> _Work to complete_
Transcribe only the lines from the one containing "-> <div>QUANTITY_SOLD, AMOUNT_SOLD" through the final line of the entries below, exactly, and exclude the pictures.
===== Source material =====
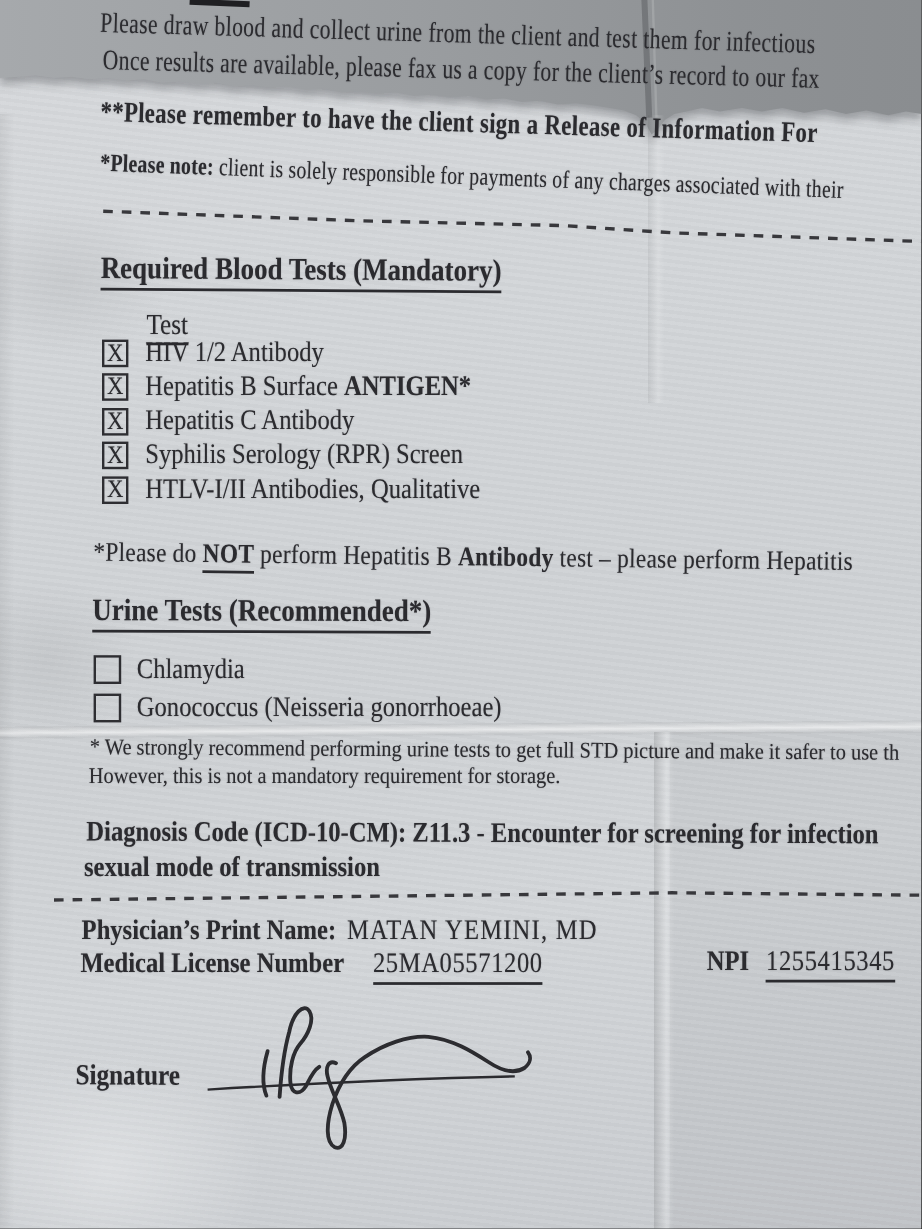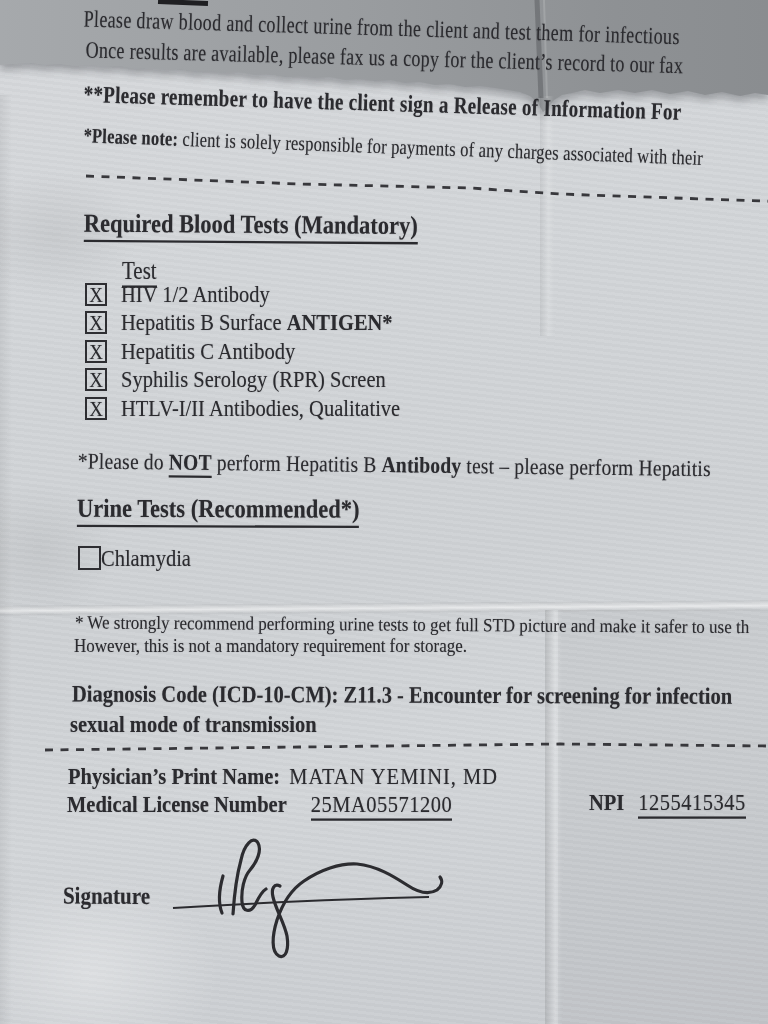"Chlamydia" .urine { gap: none -> 13px }
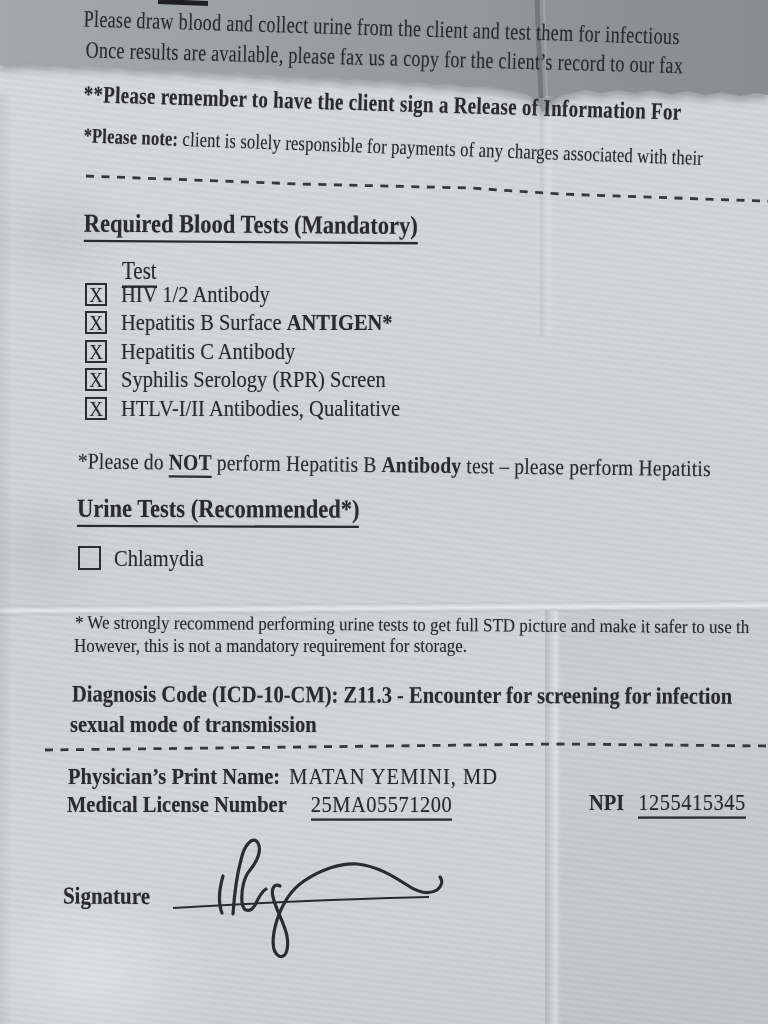"Gonococcus (Neisseria gonorrhoeae)" div.trow { html: none -> <div> <span> <span></span> </span> <span><span>Gonococcus (Neisseria gonorrhoeae)</span></span> </div> }
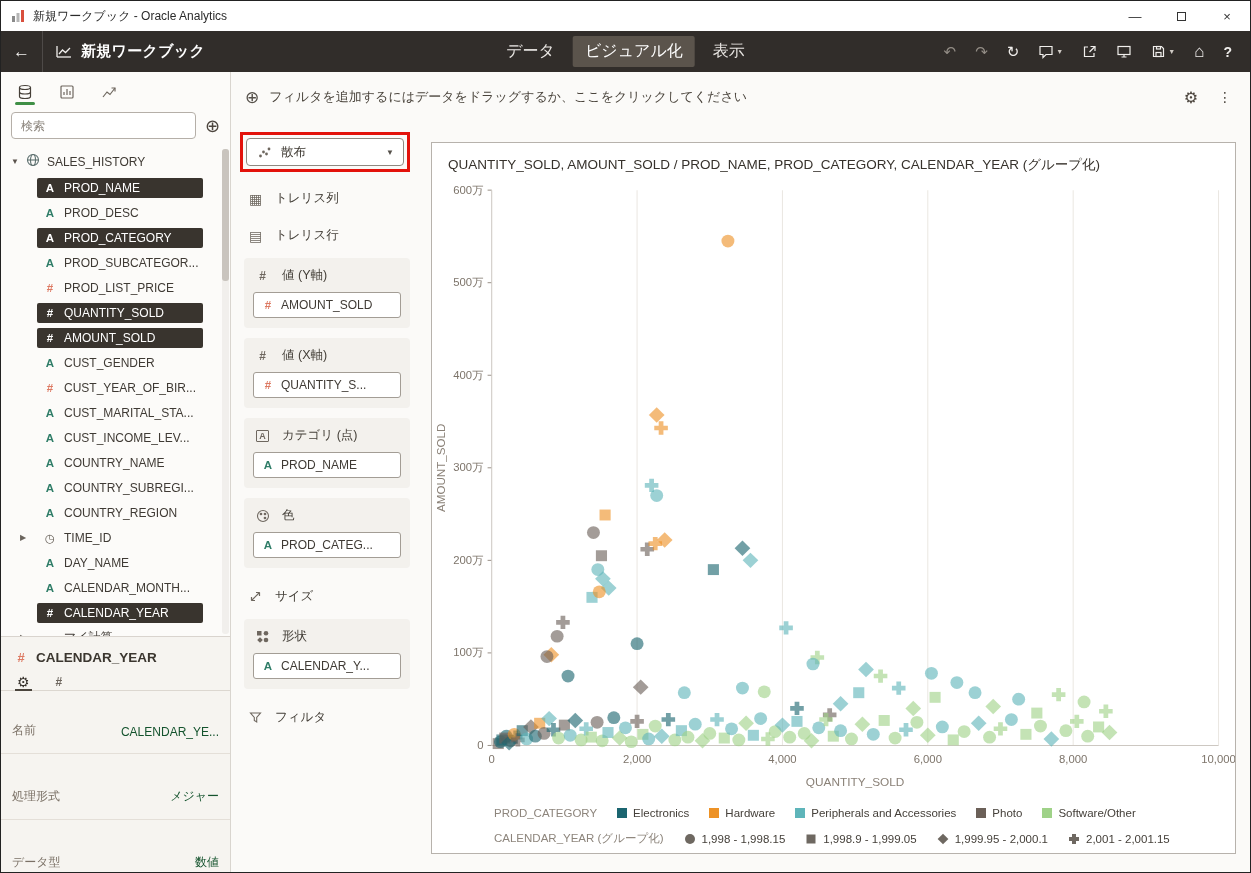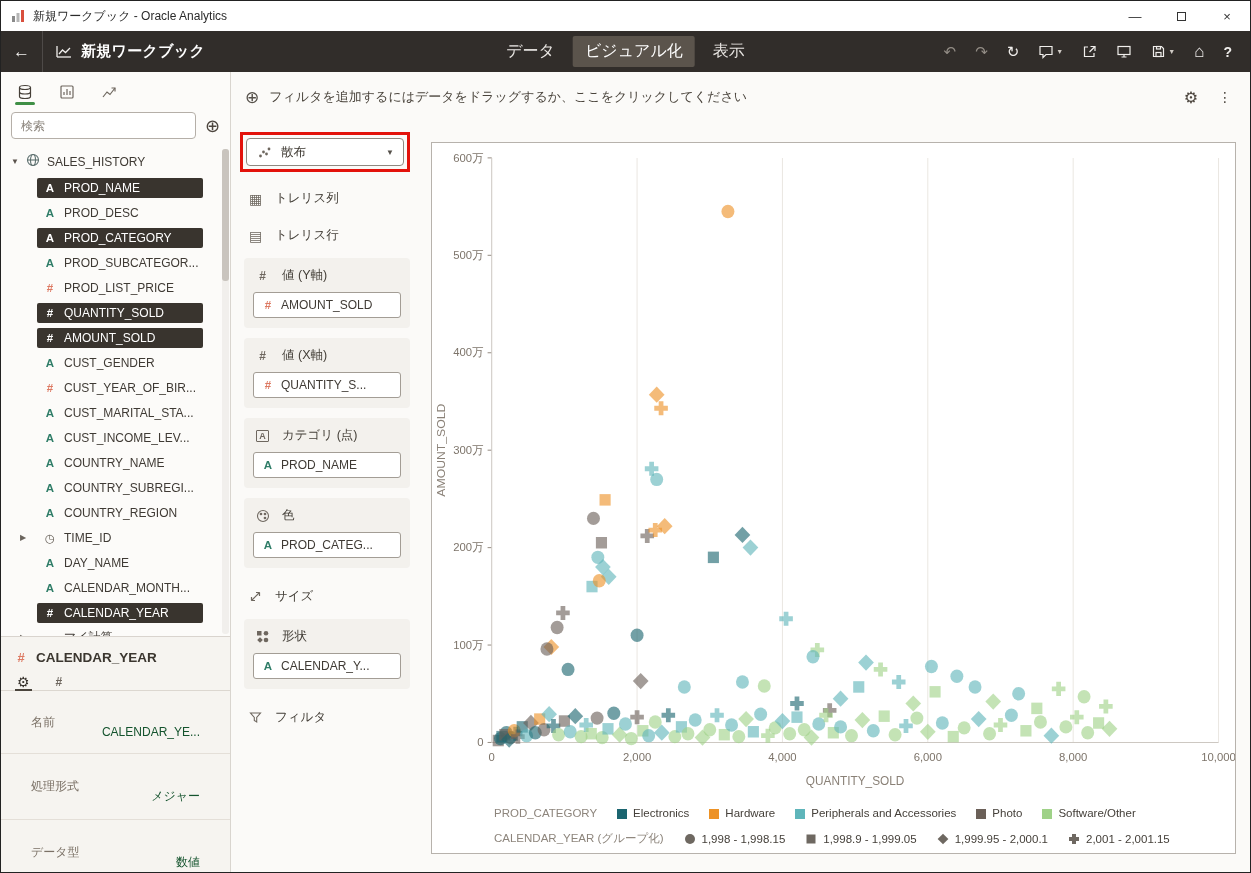"QUANTITY_SOLD, AMOUNT_SOLD / PROD_NAME," div.chart-title { html: none -> <div>QUANTITY_SOLD, AMOUNT_SOLD / PROD_NAME, PROD_CATEGORY, CALENDAR_YEAR (グループ化)</div> }
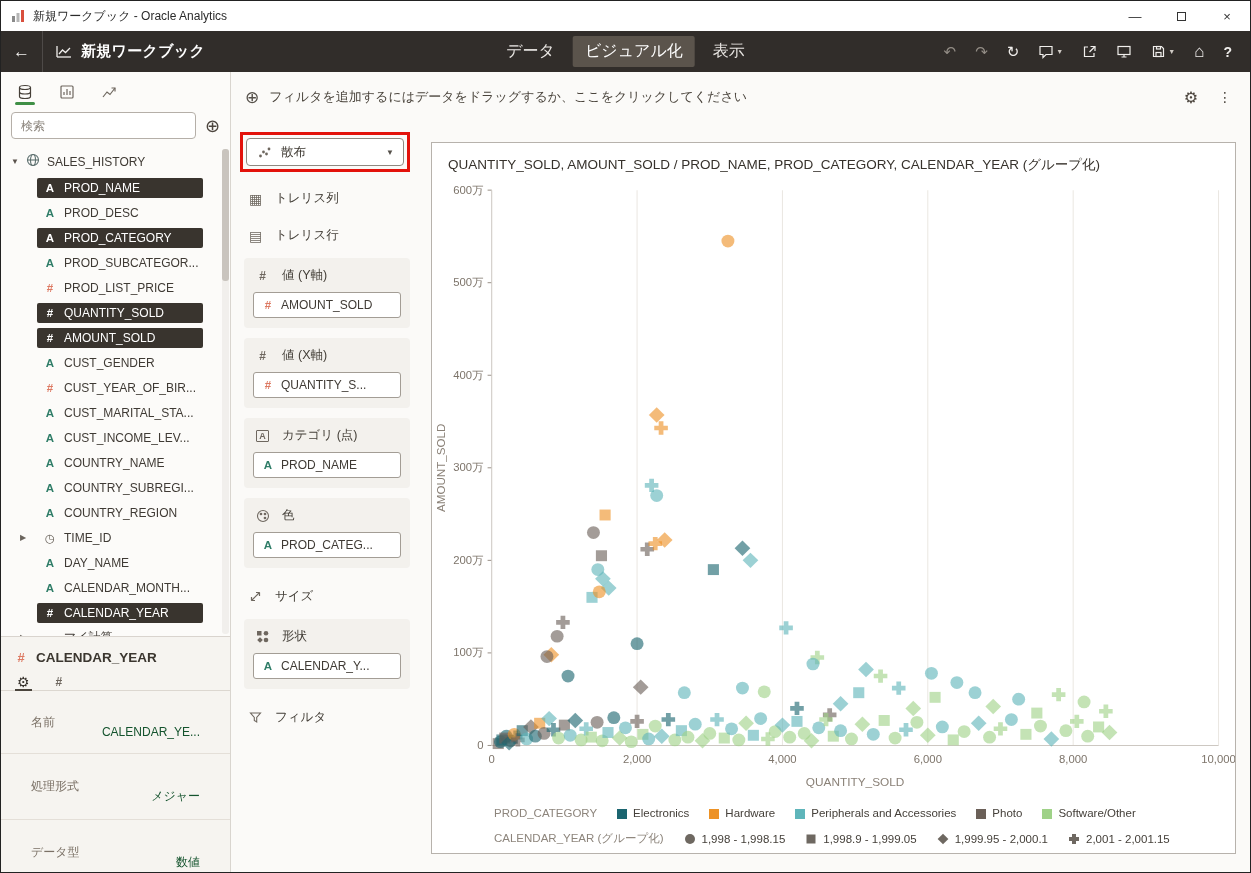"名前" .props-row { align-items: center -> flex-end; padding: 14px 30px -> 14px 11px }
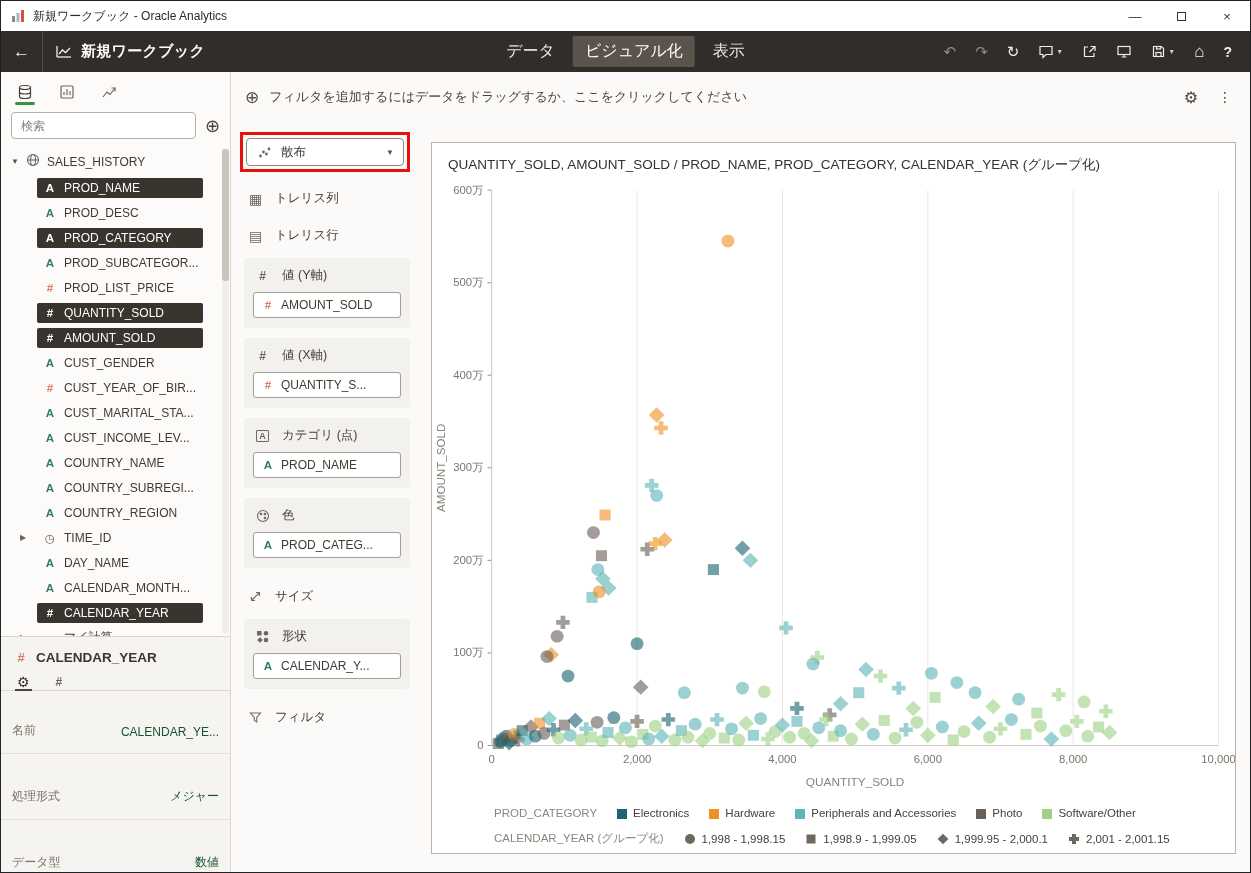"Electronics" .legend-item { align-items: flex-end -> center }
=====
> _Answer to this task_
"QUANTITY_SOLD, AMOUNT_SOLD / PROD_NAME," div.chart-title { html: none -> <div>QUANTITY_SOLD, AMOUNT_SOLD / PROD_NAME, PROD_CATEGORY, CALENDAR_YEAR (グループ化)</div> }
"名前" .props-row { align-items: center -> flex-end; padding: 14px 30px -> 14px 11px }
"Electronics" .legend-item { align-items: flex-end -> center }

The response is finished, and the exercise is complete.